Médico legista diz que portugueses lidam melhor com o fim da vida.
A forma como os portugueses lidam com a morte está a mudar. O culto da preservação do corpo está a diminuir, como prova o aumento das cremações. E há um maior à-vontade em falar deste tema, defende o professor de Medicina Legal José Eduardo Pinto da Costa. O médico acredita que, "em relação ao passado, as pessoas começam a aceitar melhor a ideia da morte", embora "não a desejem".
Só as cremações aumentaram "400% na última década", refere Paulo Carreira da Servilusa, a empresa responsável por quatro dos 16 fornos crematórios nacionais. Também em Lisboa a cremação tem vindo a crescer e já representa metade dos funerais. Em 2009, realizaram-se 9113 funerais, dos quais 4551 foram cremações. E nos primeiros três meses de 2010 realizavam-se em média 3,9 cremações por dia, de acordo com os dados da Câmara Municipal de Lisboa, em relação aos crematórios do Alto de São João e do Cemitério dos Olivais.

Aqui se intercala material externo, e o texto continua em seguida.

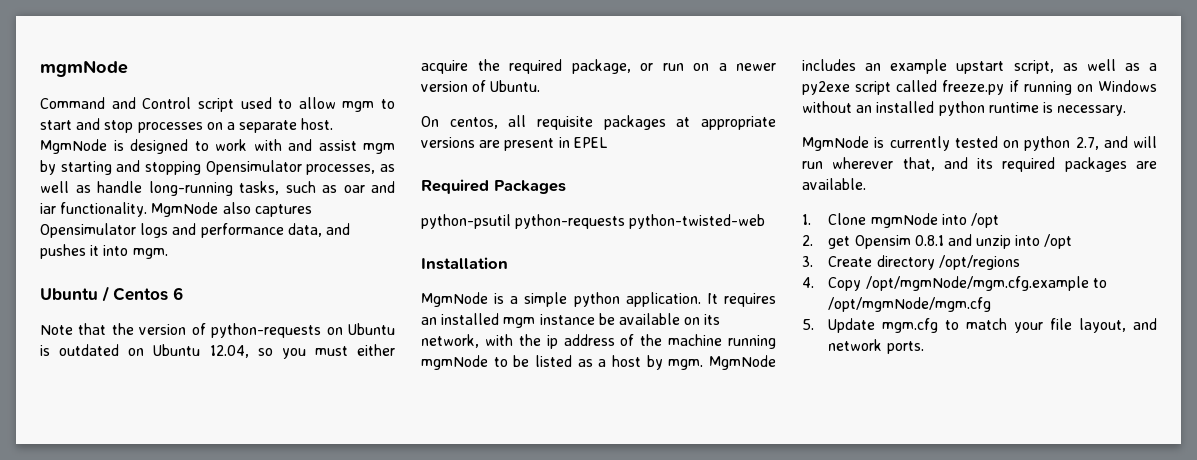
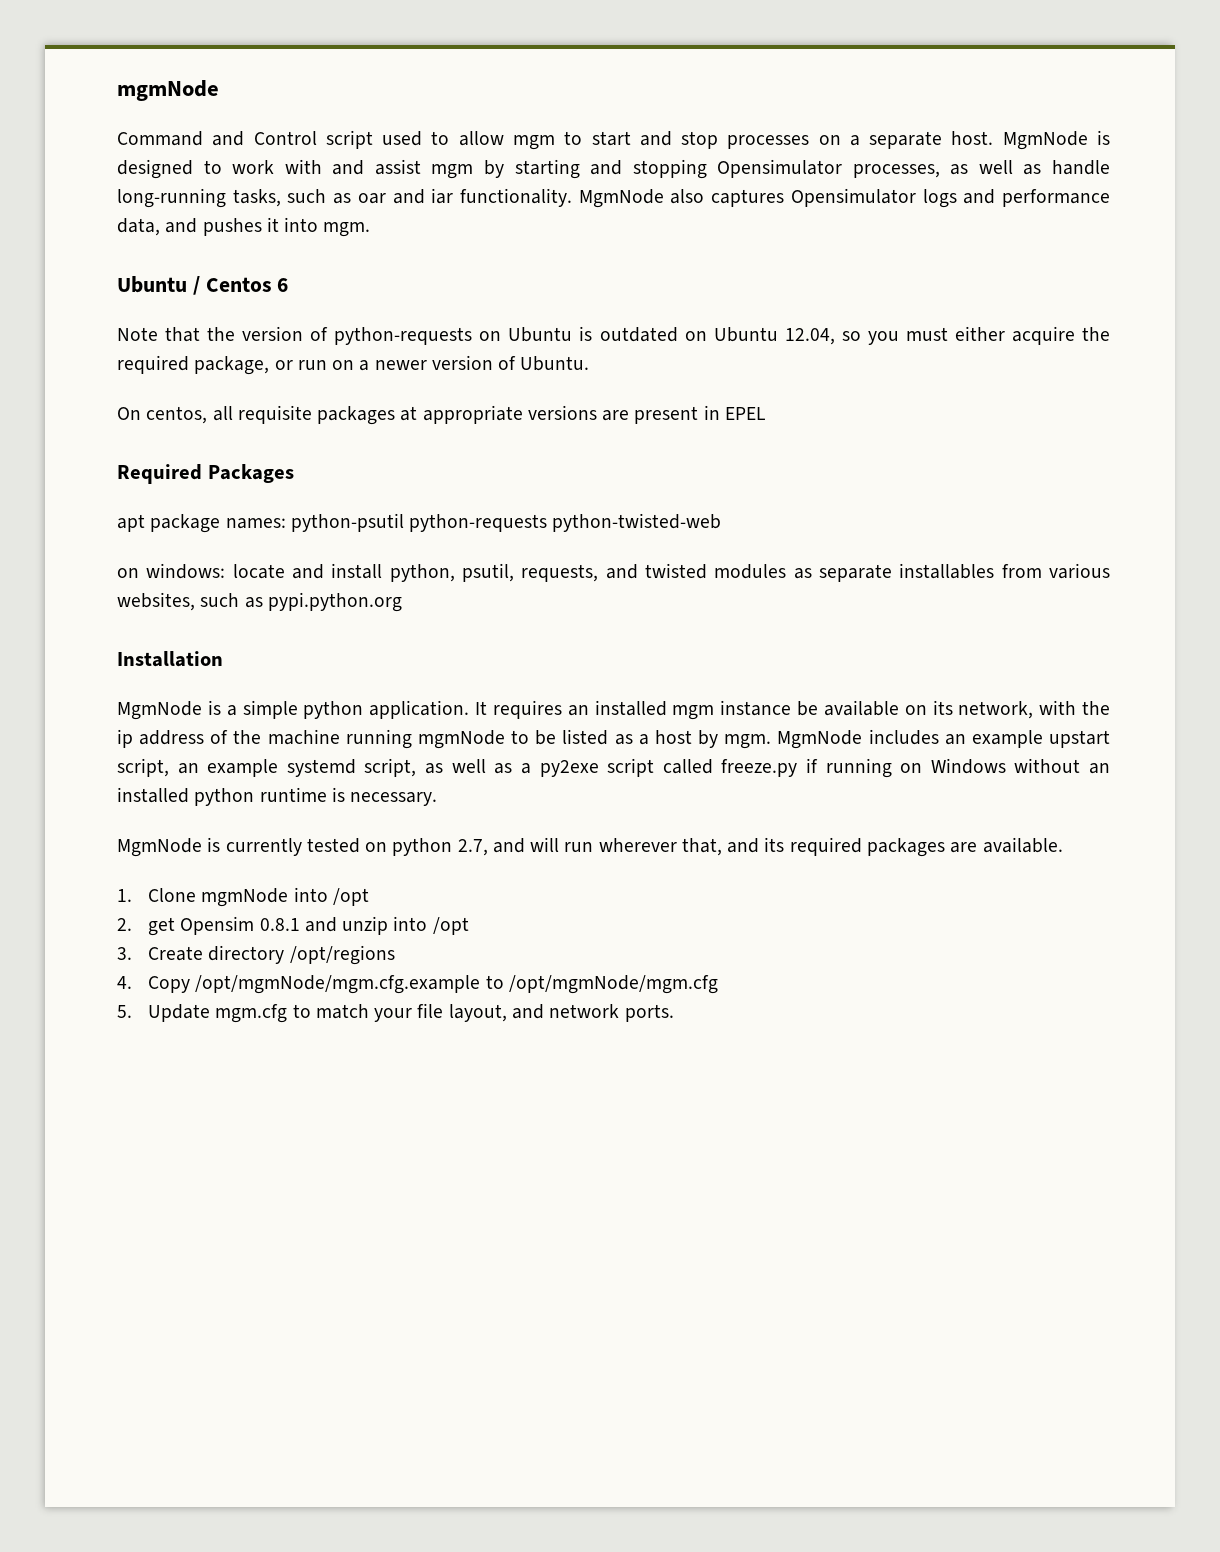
(566, 187) none -> [117,514,286,533] apt package names:
(766, 221) none -> [117,563,1111,582] [117,592,402,612] // on windows: locate and install python, psutil, requests, and twisted modules as separate installables from various websites, such as pypi.python.org
(1054, 67) none -> [177,758,417,777] an example systemd script,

A maior procura da cremação resulta de uma diminuição do culto da preservação do corpo. Também porque "antigamente a religião católica proibia a cremação e hoje já aceita", explica Pinto da Costa.
Por outro lado, "a formação dos indivíduos já não está tão condicionada pela tradição", diz o sociólogo Moisés Espírito Santo. A morte é assim "encarada de uma forma mais livre". Os portugueses têm hoje "uma angústia menor perante a morte, porque já esperam viver mais tempo e quando chegam a uma certa idade pensam que já foram recompensados por viver tantos anos", explica o especialista na área da religião.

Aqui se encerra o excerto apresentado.